◆ EXERCISE OBJECTIVE: Only the lines from the start of the data through the line containing "- Day 13: Distress" should be written out, exactly as they are, with both ends included and the pictures left out.
*** DATASET CONTENT Section Begins ***
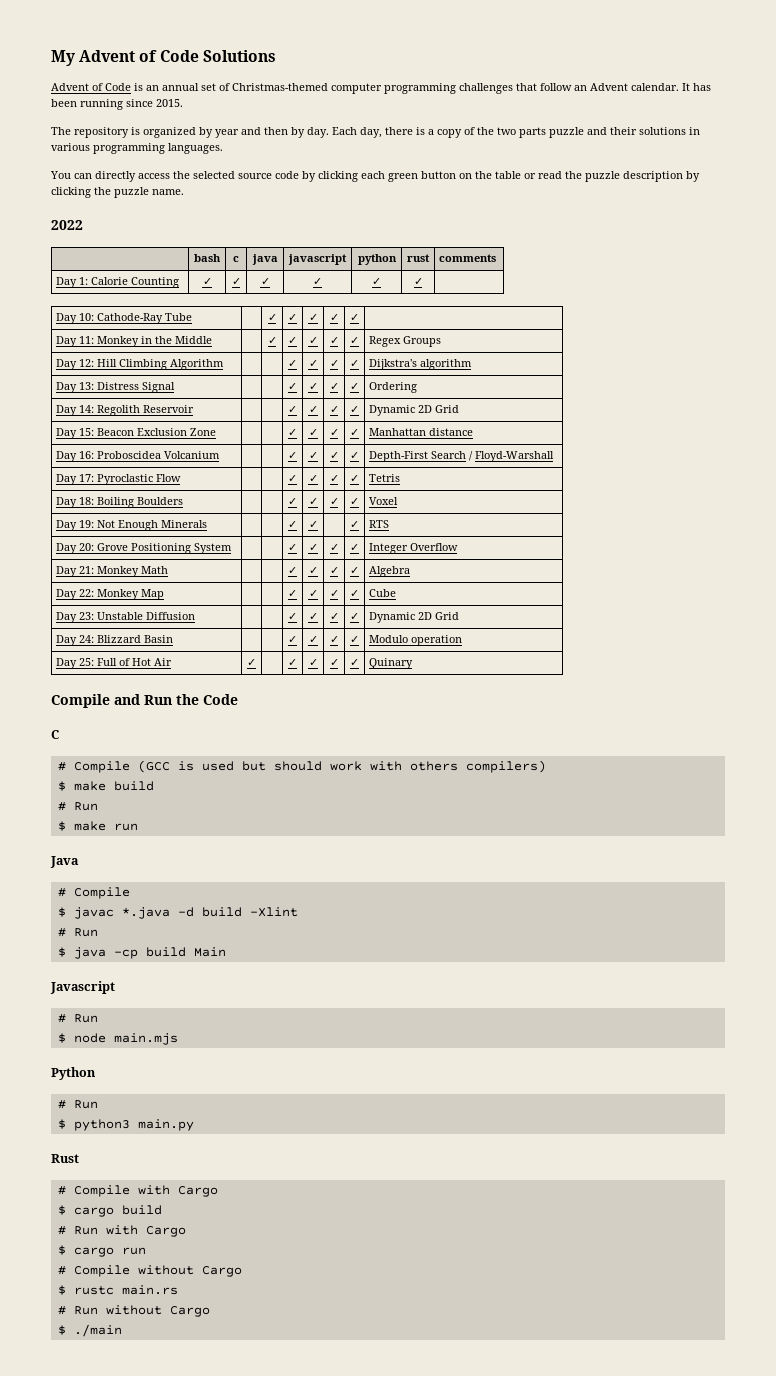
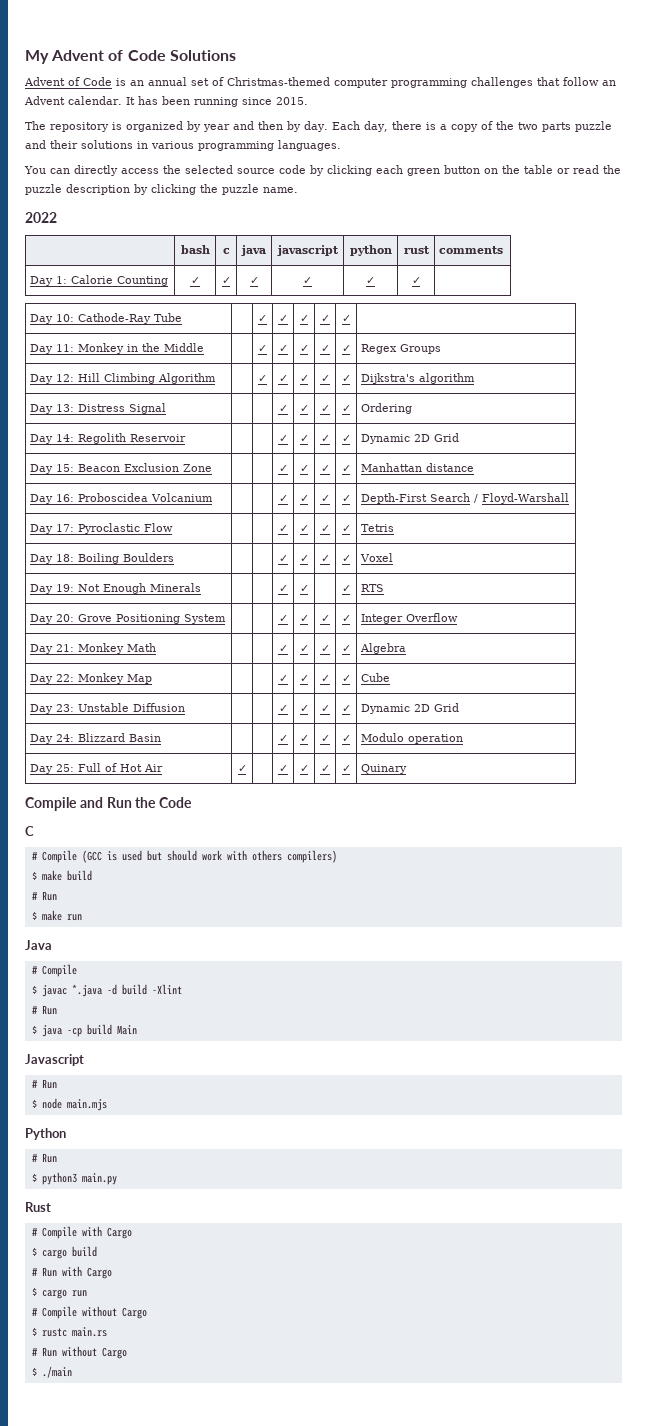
- Day 12: Hill Climbing Algorithm | | | ✓ | ✓ | ✓ | ✓ | Dijkstra's algorithm
+ Day 12: Hill Climbing Algorithm | | ✓ | ✓ | ✓ | ✓ | ✓ | Dijkstra's algorithm

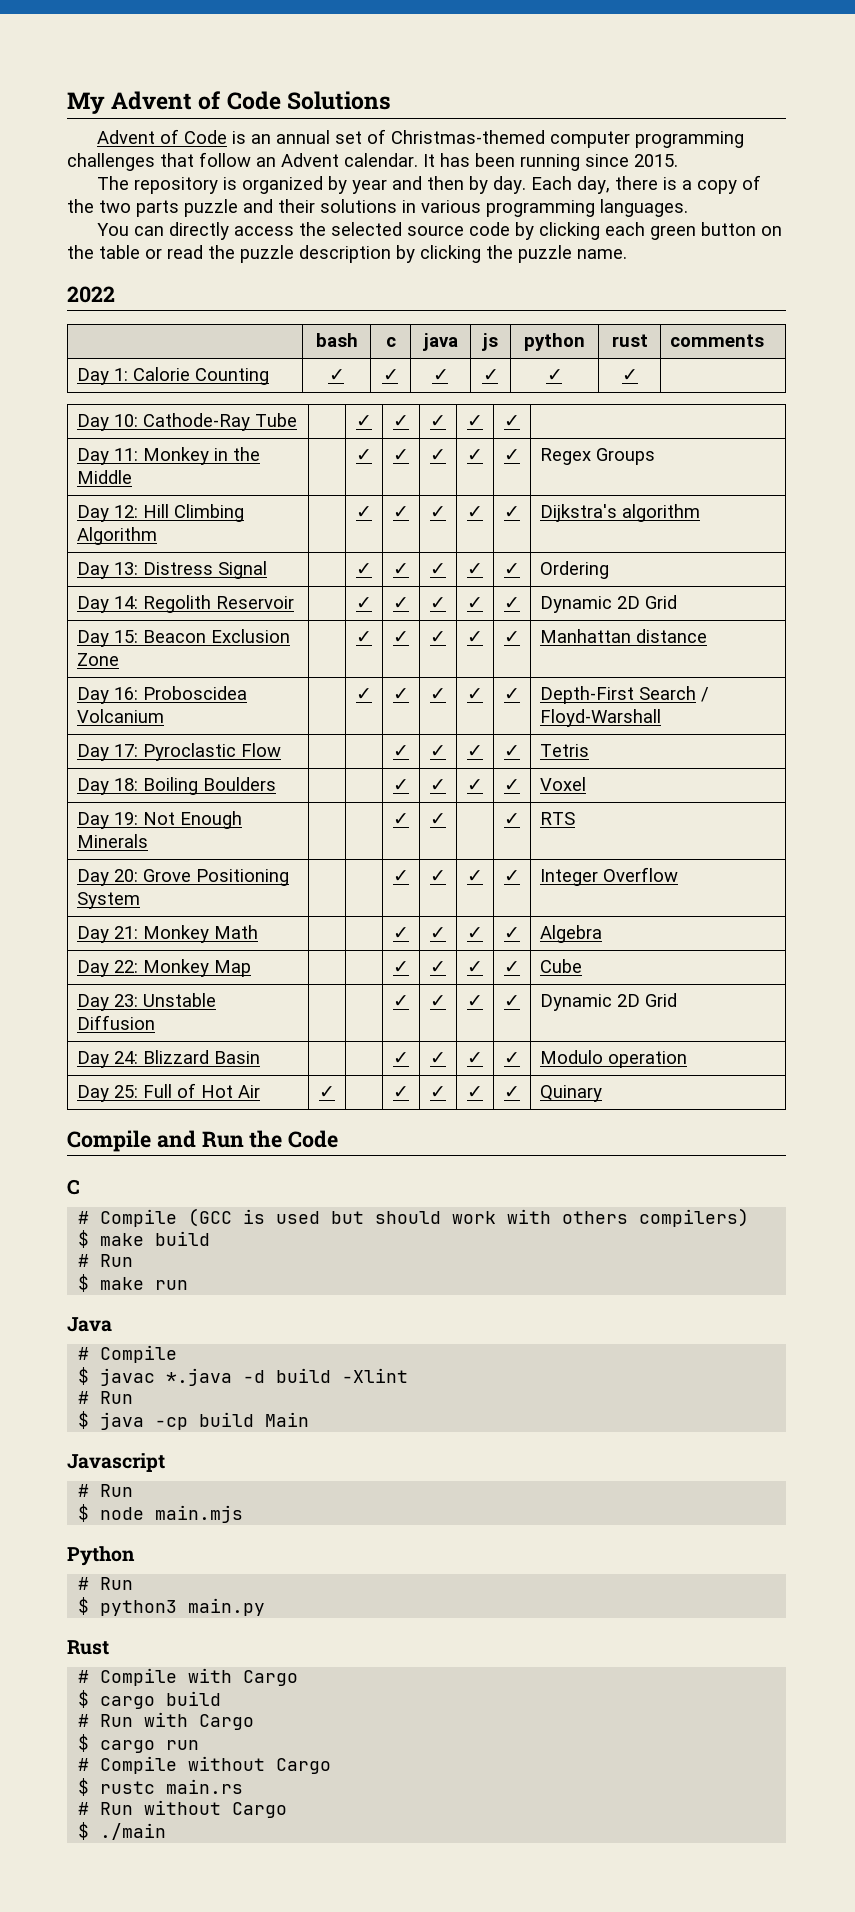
- | bash | c | java | javascript | python | rust | comments
+ | bash | c | java | js | python | rust | comments
- Day 13: Distress Signal | | | ✓ | ✓ | ✓ | ✓ | Ordering
+ Day 13: Distress Signal | | ✓ | ✓ | ✓ | ✓ | ✓ | Ordering
- Day 14: Regolith Reservoir | | | ✓ | ✓ | ✓ | ✓ | Dynamic 2D Grid
+ Day 14: Regolith Reservoir | | ✓ | ✓ | ✓ | ✓ | ✓ | Dynamic 2D Grid
- Day 15: Beacon Exclusion Zone | | | ✓ | ✓ | ✓ | ✓ | Manhattan distance
+ Day 15: Beacon Exclusion Zone | | ✓ | ✓ | ✓ | ✓ | ✓ | Manhattan distance
- Day 16: Proboscidea Volcanium | | | ✓ | ✓ | ✓ | ✓ | Depth-First Search / Floyd-Warshall
+ Day 16: Proboscidea Volcanium | | ✓ | ✓ | ✓ | ✓ | ✓ | Depth-First Search / Floyd-Warshall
*** DATASET CONTENT Section Ends ***
◆ ANSWER AREA:
- Day 12: Hill Climbing Algorithm | | | ✓ | ✓ | ✓ | ✓ | Dijkstra's algorithm
+ Day 12: Hill Climbing Algorithm | | ✓ | ✓ | ✓ | ✓ | ✓ | Dijkstra's algorithm

- | bash | c | java | javascript | python | rust | comments
+ | bash | c | java | js | python | rust | comments
- Day 13: Distress Signal | | | ✓ | ✓ | ✓ | ✓ | Ordering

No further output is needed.